Treating the abusive unsigned syndrome

Wed Nov 26 18:20:50 PST 2008

27.11.08 в 03:46 Sean Kelly в своём письме писал(а):

> Andrei Alexandrescu wrote:
>> Sean Kelly wrote:
>>> Don wrote:
>>>>
>>>> Although it would be nice to have a type which was range-limited,  
>>>> 'uint' doesn't do it. Instead, it guarantees the number is between 0  
>>>> and int.max*2+1 inclusive. Allowing mixed operations encourages  
>>>> programmers to focus the benefit of 'the lower bound is zero!' while  
>>>> forgetting that there is an enormous downside ('I'm saying that this  
>>>> could be larger than int.max!')
>>>
>>> This inspired me to think about where I use uint and I realized that I  
>>> don't.  I use size_t for size/length representations (largely because  
>>> sizes can theoretically be >2GB on a 32-bit system), and ubyte for  
>>> bit-level stuff, but that's it.
>>  For the record, I use unsigned types wherever there's a non-negative  
>> number involved (e.g. a count).
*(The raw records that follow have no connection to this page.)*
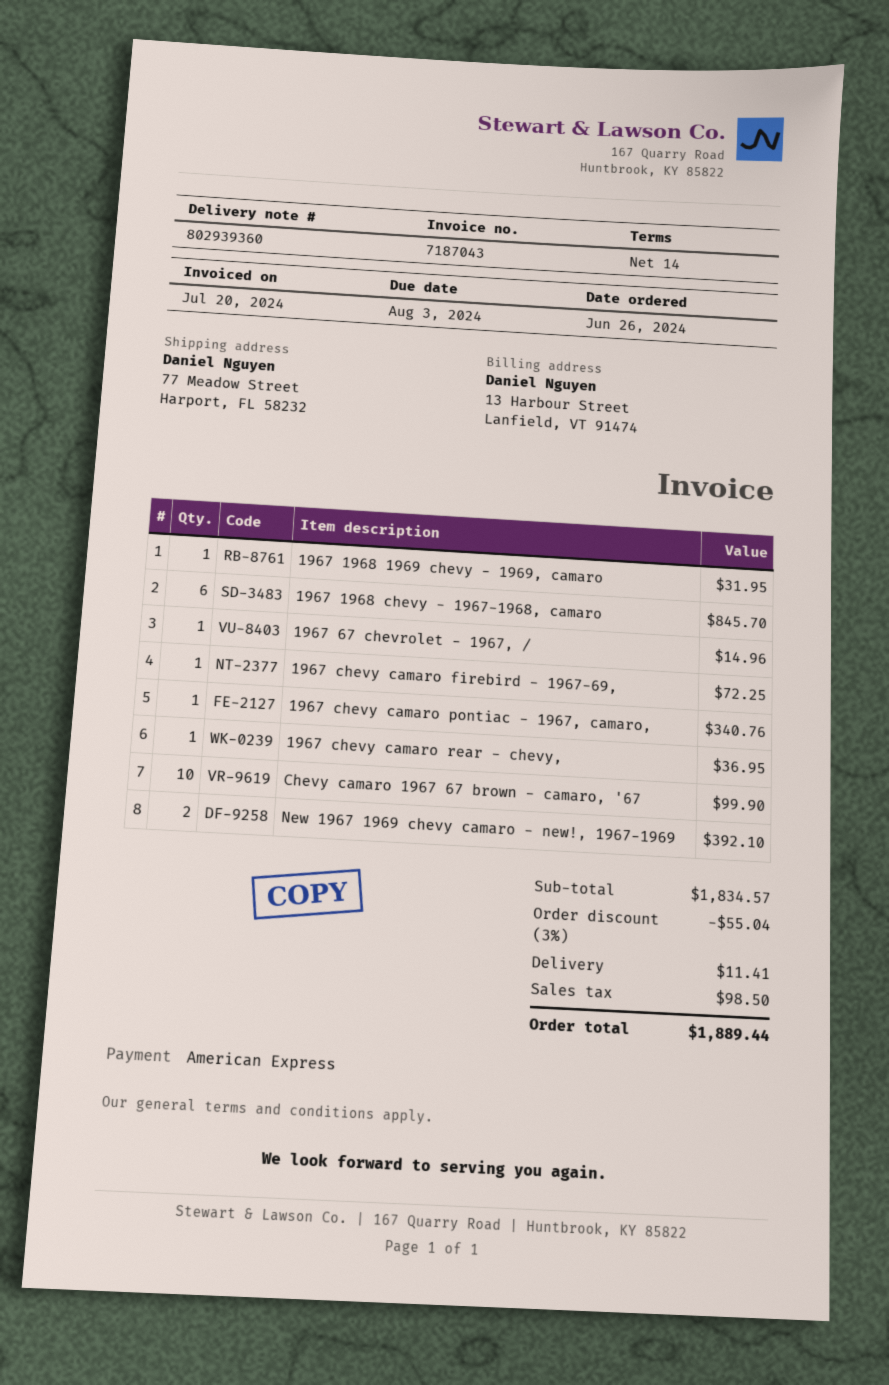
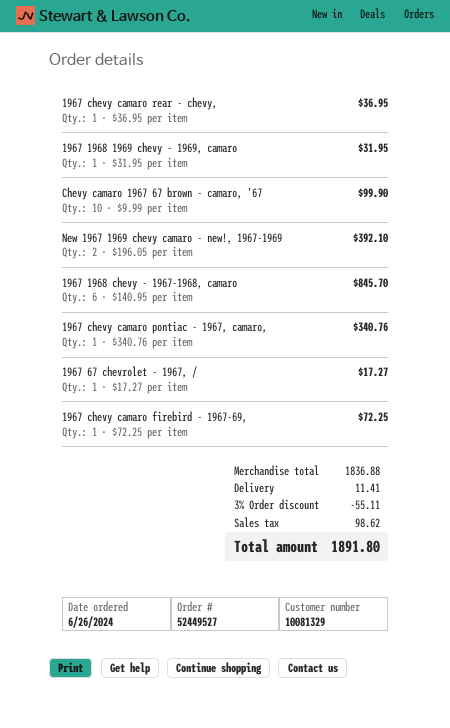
1967 67 chevrolet - 1967, /: 1 for 14.96 -> 1 for 17.27
subtotal: 1834.57 -> 1836.88
discount: 3% = 55.04 -> 3% = 55.11
tax: 98.50 -> 98.62
total: 1889.44 -> 1891.80

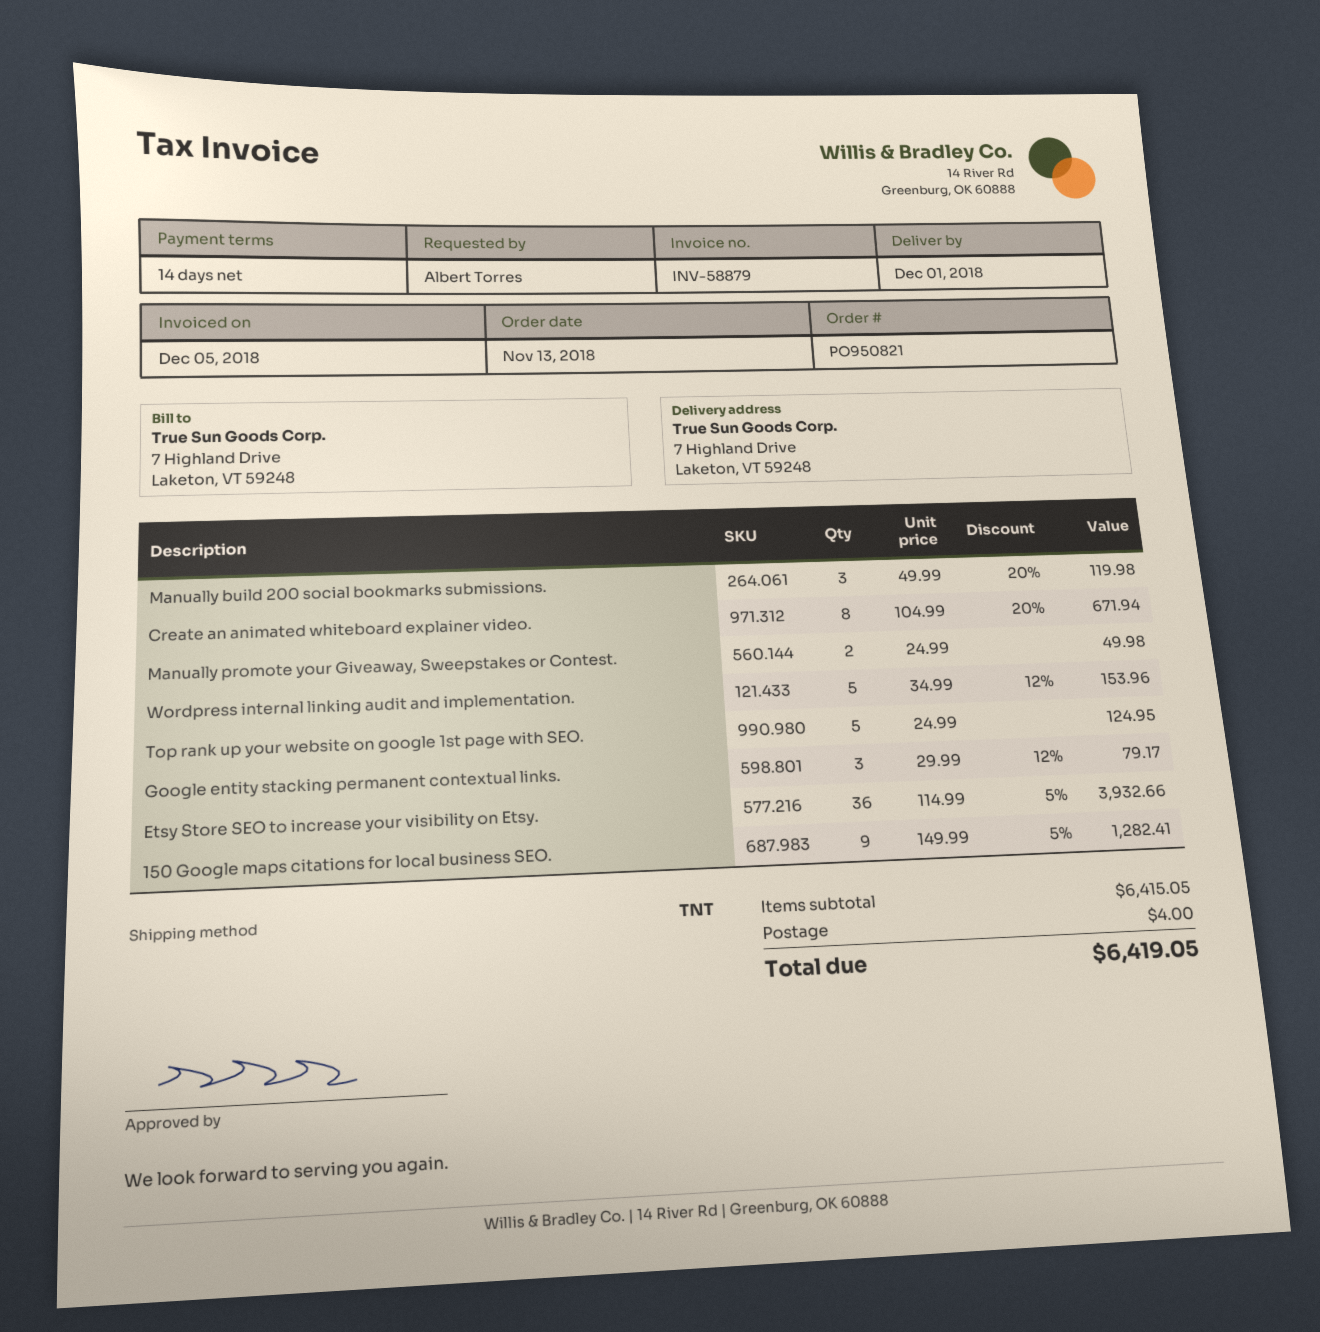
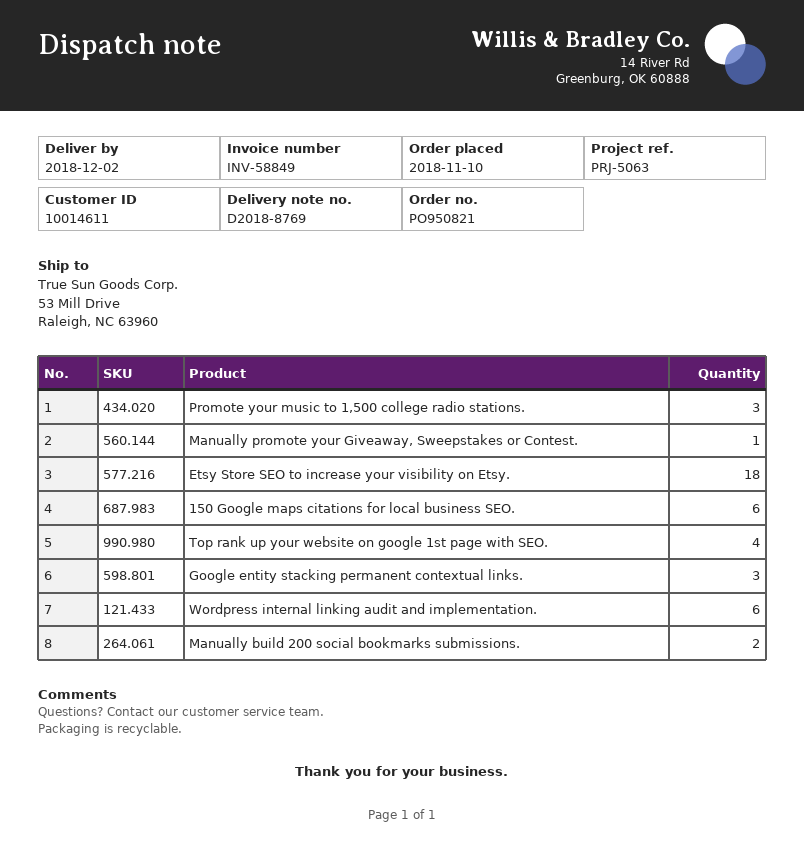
order date: 2018-11-13 -> 2018-11-10
delivery date: 2018-12-01 -> 2018-12-02
invoice number: INV-58879 -> INV-58849
ship to: 7 Highland Drive, Laketon, VT 59248 -> 53 Mill Drive, Raleigh, NC 63960
Manually build 200 social bookmarks submissions.: 3 -> 2
Create an animated whiteboard explainer video.: 8 -> none
Manually promote your Giveaway, Sweepstakes or Contest.: 2 -> 1
Wordpress internal linking audit and implementation.: 5 -> 6
Top rank up your website on google 1st page with SEO.: 5 -> 4
Etsy Store SEO to increase your visibility on Etsy.: 36 -> 18
150 Google maps citations for local business SEO.: 9 -> 6
Promote your music to 1,500 college radio stations.: none -> 3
So I'd be helped by better unsigned  
>> operations.
>
> To be fair, I generally use unsigned numbers for values that are  
> logically always positive.  These just tend to be sizes and counts in my  
> code.
>
>> I wonder how often these super-large arrays do occur on 32-bit systems.  
>> I do have programs that try to allocate as large a contiguous matrix as  
>> possible, but never sat down and tested whether a >2GB chunk was  
>> allocated on the Linux cluster I work on. I'm quite annoyed by this  
>> >2GB issue because it's a very practical and very rare issue in a weird  
>> contrast with a very principled issue (modeling natural numbers).
>
> Yeah, I have no idea how common they are, though my guess would be that  
> they are rather uncommon.  As a library programmer, I simply must assume  
> that they are in use, which is why I use size_t as a matter of course.
>
>
> Sean

If they can be more than 2Gb, why can't they be more than 4GB? It is  
dangerous to assume that they won't, that's why uint is dangerous. You  
exchange one additional bit of information for safety, this is wrong.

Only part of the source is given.